Semua Pelumas di Indonesia Bakal Wajib SNI

Ekawan Raharja    •    Kamis, 16 Aug 2018 08:35 WIB
industri otomotifshell
Semua Pelumas di Indonesia Bakal Wajib SNI
Pabrik pelumas Shell di Marunda Bekasi. Shell

Bekasi: Pemerintah berencana untuk menerapkan Standar Nasional Indonesia (SNI) untuk pelumas. Hal ini dilakukan untuk menjaga kualitas dan melindungi konsumen.

Direktur Jenderal Industri Kimia, Tekstil dan Aneka Kementrian Perindustrian, Achmad Sigit Dwiwahjono, menjelaskan SNI akan diberlakukan untuk pelumas di Indonesia. Tujuannya agar konsumen bisa mendapatkan pelumas dengan kualitas yang sudah terjamin.

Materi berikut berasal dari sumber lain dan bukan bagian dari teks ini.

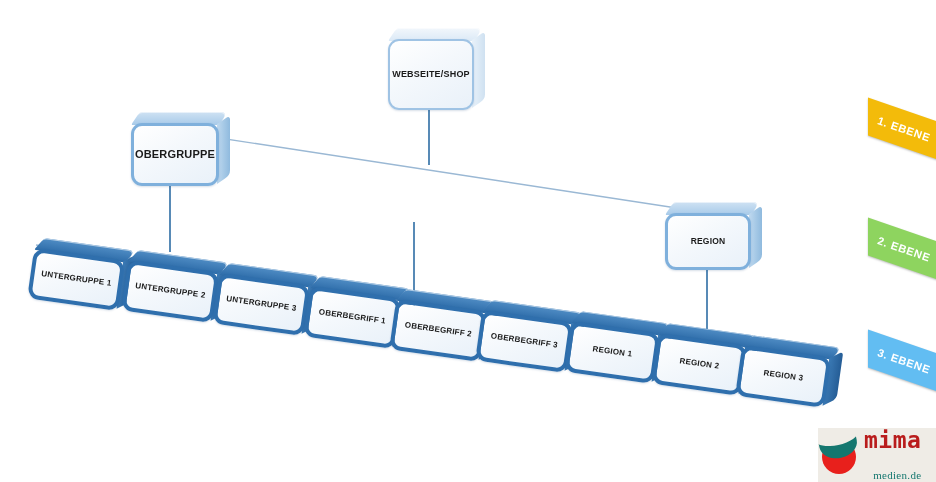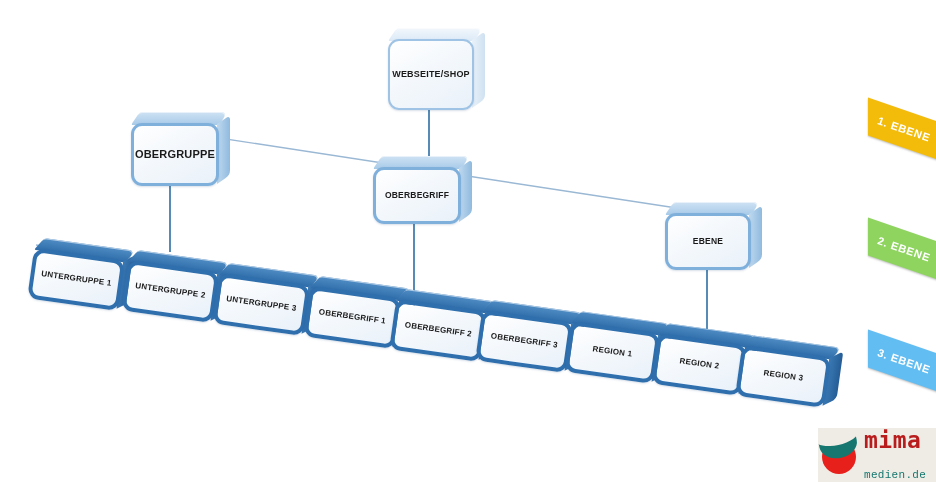--- a/index.html
+++ b/index.html
@@ -263,14 +263,6 @@
     </div>
   </div>
 
-  <div class="node lvl2" style="left:373px; top:156px; width:88px; height:68px; transform:rotate(0deg);">
-    <div class="shell">
-      <div class="lid"></div>
-      <div class="side"></div>
-      <div class="frame"></div>
-      <div class="label" style="font-size:8.5px;">OBERBEGRIFF</div>
-    </div>
-  </div>
 
   <div class="node lvl2" style="left:665px; top:202px; width:86px; height:68px; transform:rotate(0deg);">
     <div class="shell">

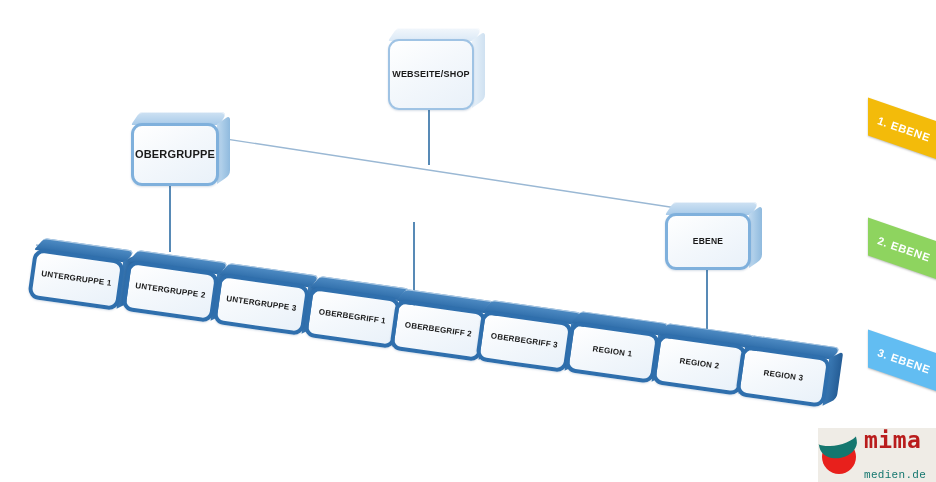--- a/index.html
+++ b/index.html
@@ -269,7 +269,7 @@
       <div class="lid"></div>
       <div class="side"></div>
       <div class="frame"></div>
-      <div class="label" style="font-size:8.5px;">EBENE</div>
+      <div class="label" style="font-size:8.5px;">REGION</div>
     </div>
   </div>
 

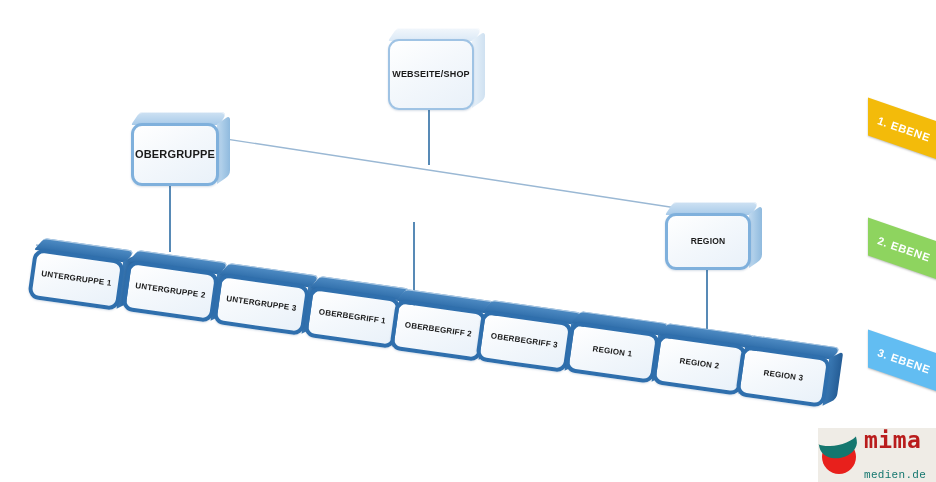--- a/index.html
+++ b/index.html
@@ -215,7 +215,7 @@
     letter-spacing: .5px;
   }
   #logo .w2 {
-    font-family: Liberation Mono, monospace;
+    font-family: Liberation Serif, serif;
     font-size: 11px;
     color: #15776f;
     letter-spacing: .3px;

"Kami ingin melindungi masyarakat saat mendapatkan produk dan sesuai dengan standar. SNI kami akomodasi dari standar internasional, paramaternya dari American Petroleum Institute (API) dan Eropa," ujarnya di Rabu (15/8/2018) di Marunda Bekasi.

Dia pun memastikan untuk mendapatkan SNI ini tidaklah mudah. Sebagai contoh, Shell yang kini sudah mendapatkan sertifikat SNI bisa mendapatkan hanya dalam waktu beberapa bulan.

"Tujuan SNI itu meningkatkan kualitas produksi, industri di dalam negeri. Di samping itu agar masyarakat mendapat produk-produk sesuai kualitasnya," bebernya.

Saat ini baru Shell Lubricants yang memiliki sertifikat SNI untuk pelumas. Shell Indonesia mengakui bahwa SNI ini belum diwajibkan, namun ini adalah bentuk inovasi Shell untuk membuktikan dan menjamin kualitas produknya.

"Kalau untuk pelumas ini belum ada peraturan yang spesifik yang mengatur. Cuma kami inisiatif untuk mengikuti peraturan pemerintah," Director of Lubricants PT Shell Indonesia, Dian Andyasuri, di momen yang sama.